● **ABOUT THIS EXERCISE**: Make a tally of the lines in the records that include the string "koldoc", and give only that number.

───

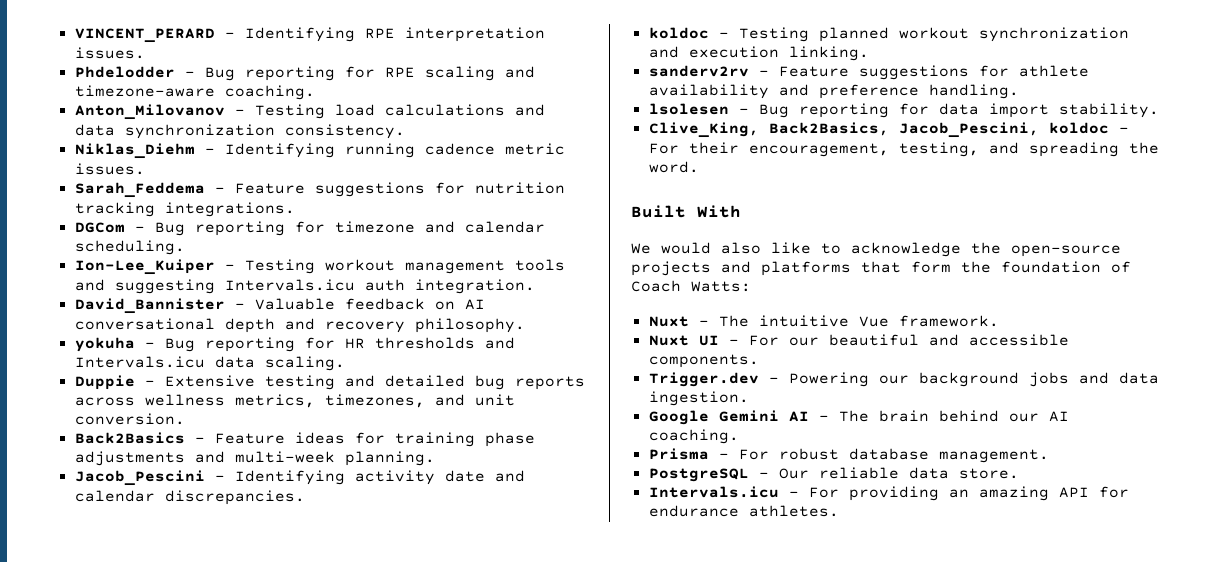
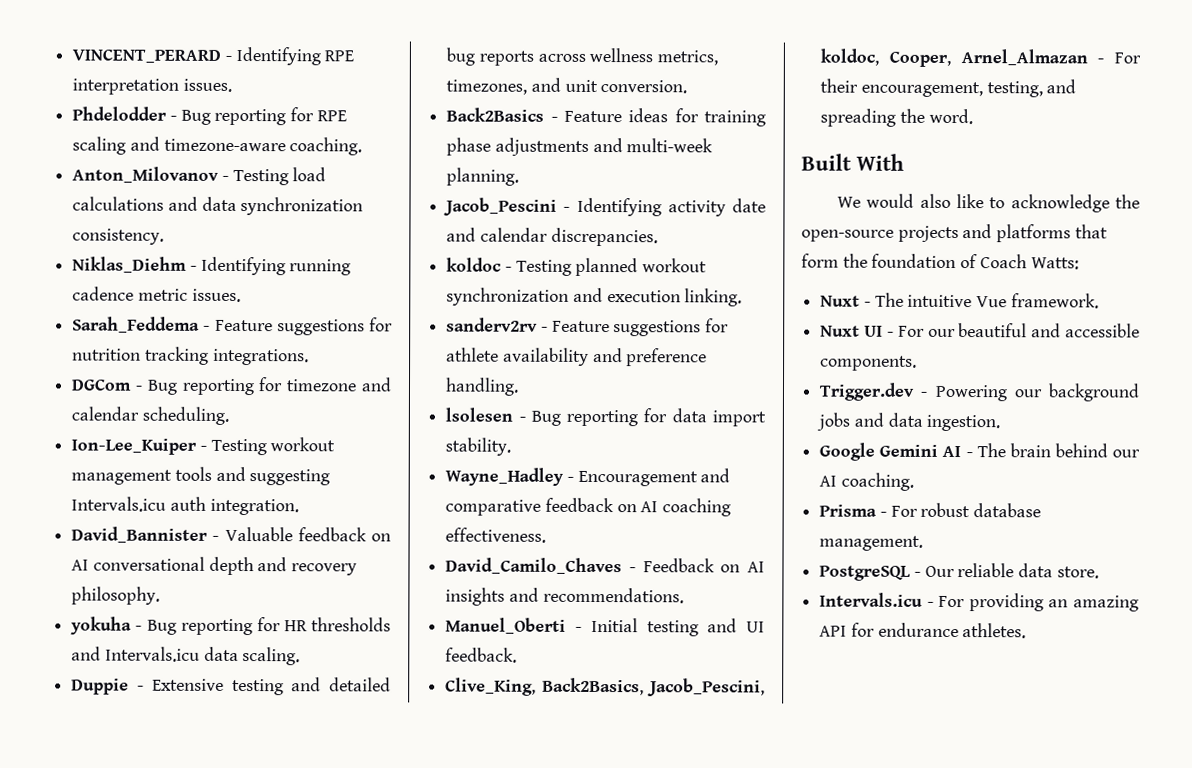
+ Wayne_Hadley - Encouragement and comparative feedback on AI coaching effectiveness.
+ David_Camilo_Chaves - Feedback on AI insights and recommendations.
+ Manuel_Oberti - Initial testing and UI feedback.
- Clive_King, Back2Basics, Jacob_Pescini, koldoc - For their encouragement, testing, and spreading the word.
+ Clive_King, Back2Basics, Jacob_Pescini, koldoc, Cooper, Arnel_Almazan - For their encouragement, testing, and spreading the word.

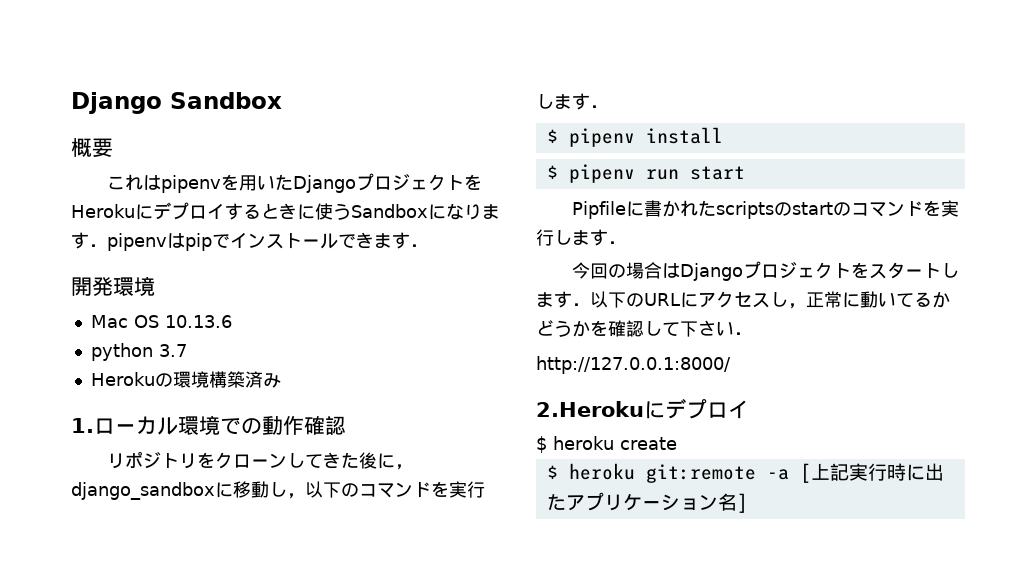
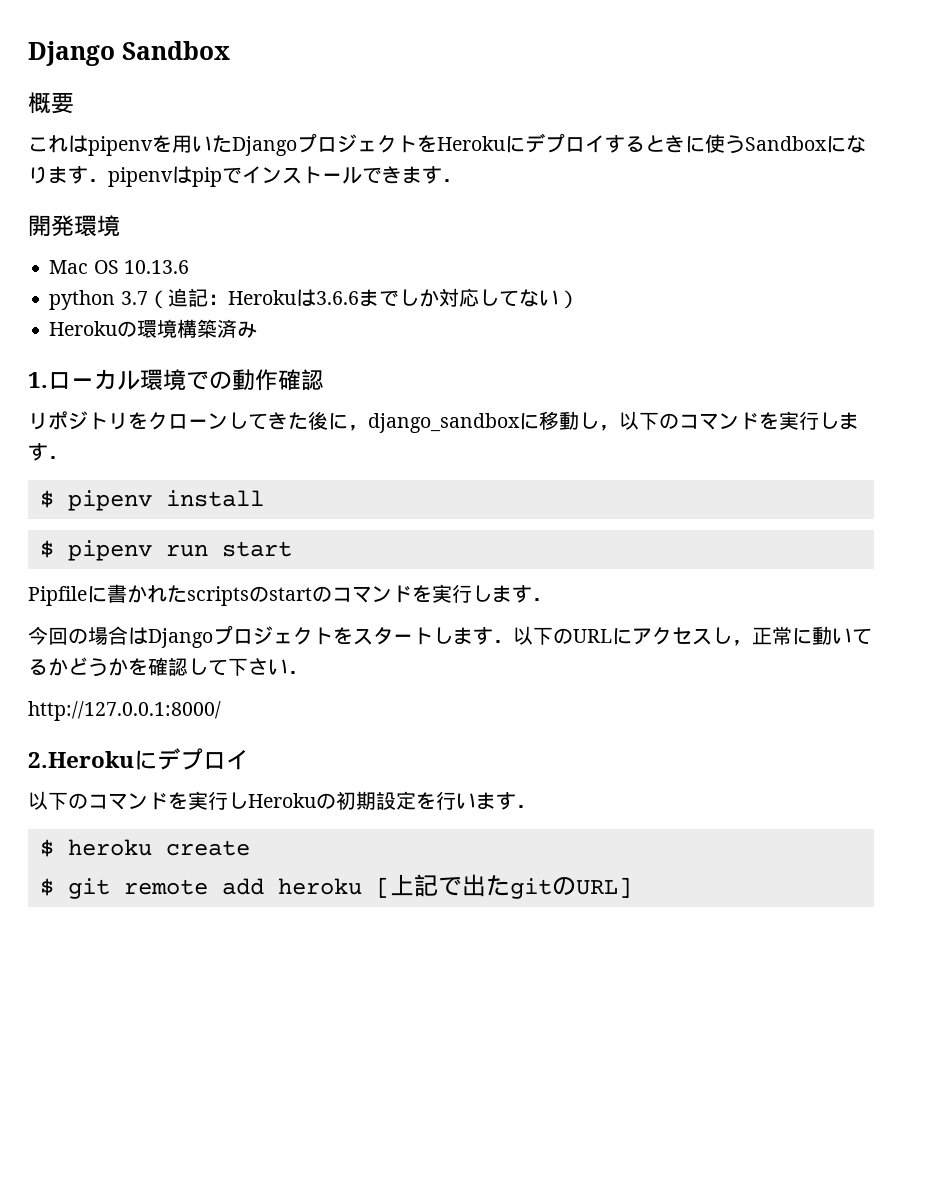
- python 3.7
+ python 3.7（追記：Herokuは3.6.6までしか対応してない）
+ 以下のコマンドを実行しHerokuの初期設定を行います．
  $ heroku create
- $ heroku git:remote -a [上記実行時に出たアプリケーション名]
+ $ git remote add heroku [上記で出たgitのURL]

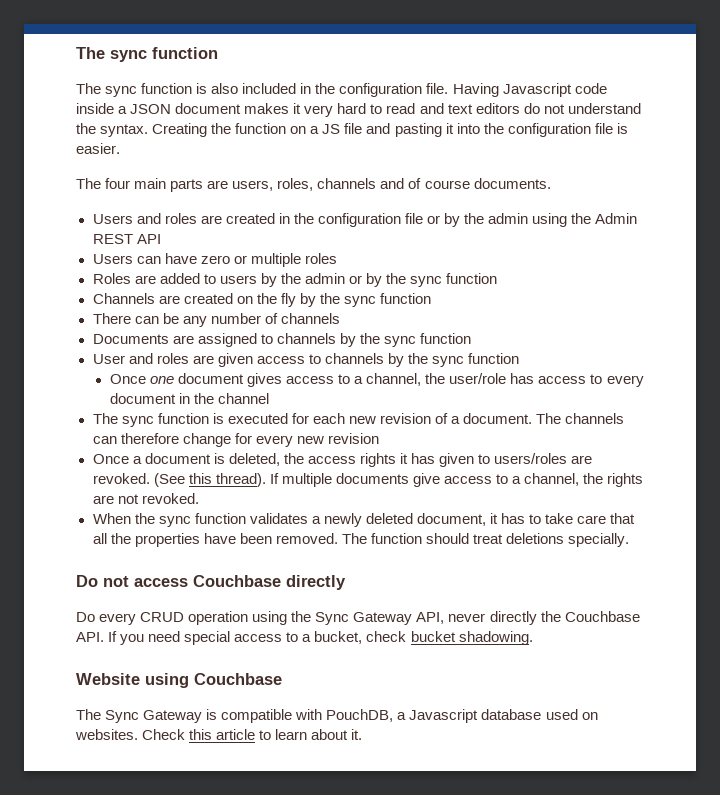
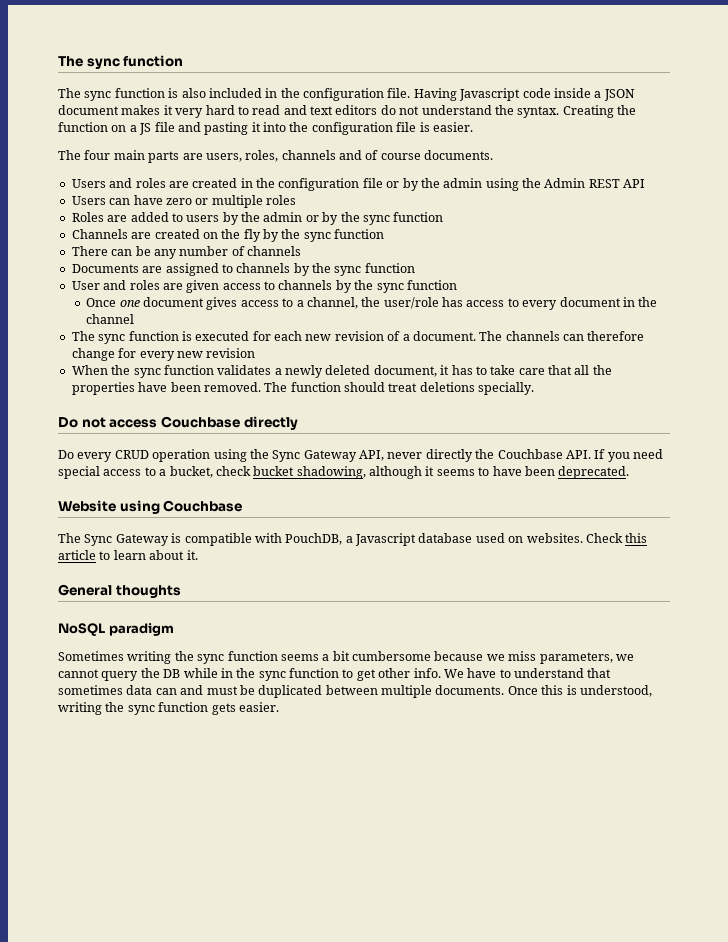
- Once a document is deleted, the access rights it has given to users/roles are revoked. (See this thread). If multiple documents give access to a channel, the rights are not revoked.
- Do every CRUD operation using the Sync Gateway API, never directly the Couchbase API. If you need special access to a bucket, check bucket shadowing.
+ Do every CRUD operation using the Sync Gateway API, never directly the Couchbase API. If you need special access to a bucket, check bucket shadowing, although it seems to have been deprecated.
+ General thoughts
+ NoSQL paradigm
+ Sometimes writing the sync function seems a bit cumbersome because we miss parameters, we cannot query the DB while in the sync function to get other info. We have to understand that sometimes data can and must be duplicated between multiple documents. Once this is understood, writing the sync function gets easier.

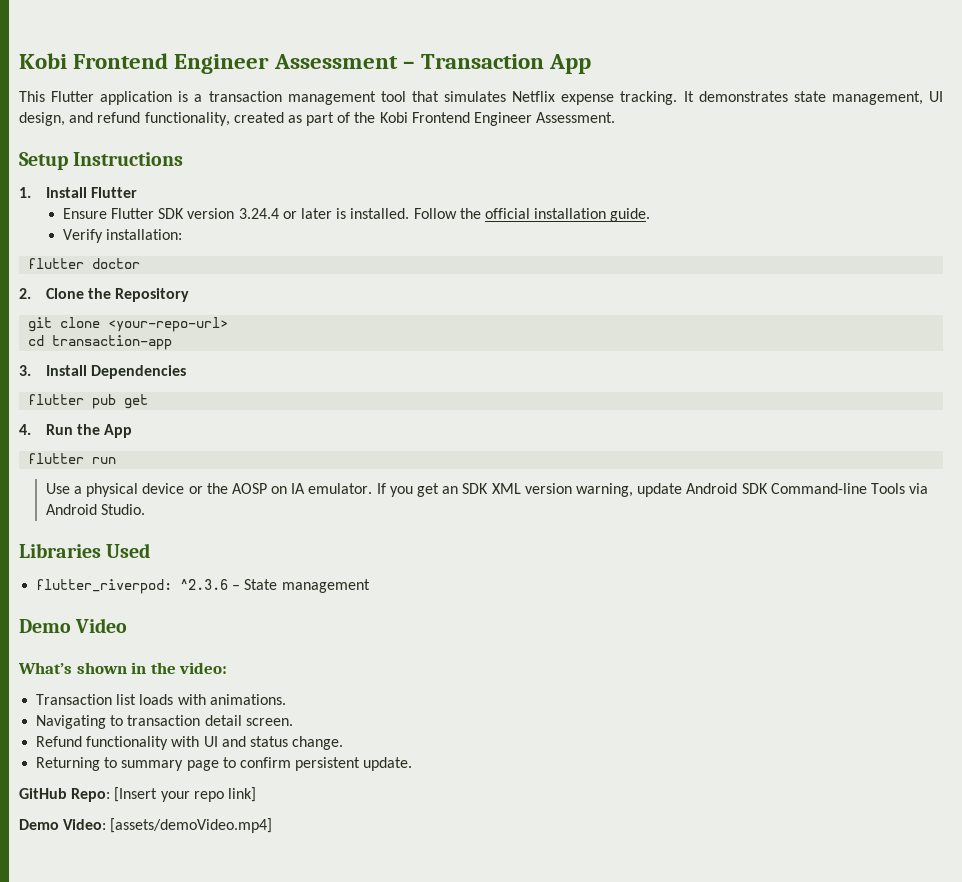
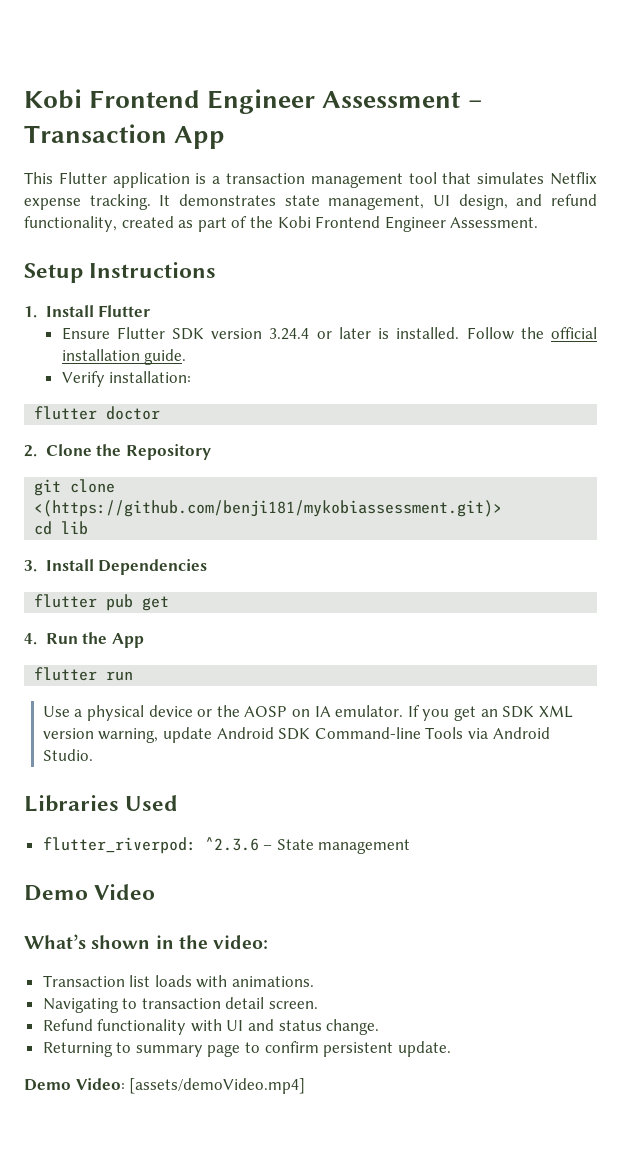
- git clone <your-repo-url>
+ git clone <(https://github.com/benji181/mykobiassessment.git)>
- cd transaction-app
+ cd lib
- GitHub Repo: [Insert your repo link]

───

● **ANSWER TO THE PROBLEM**: 2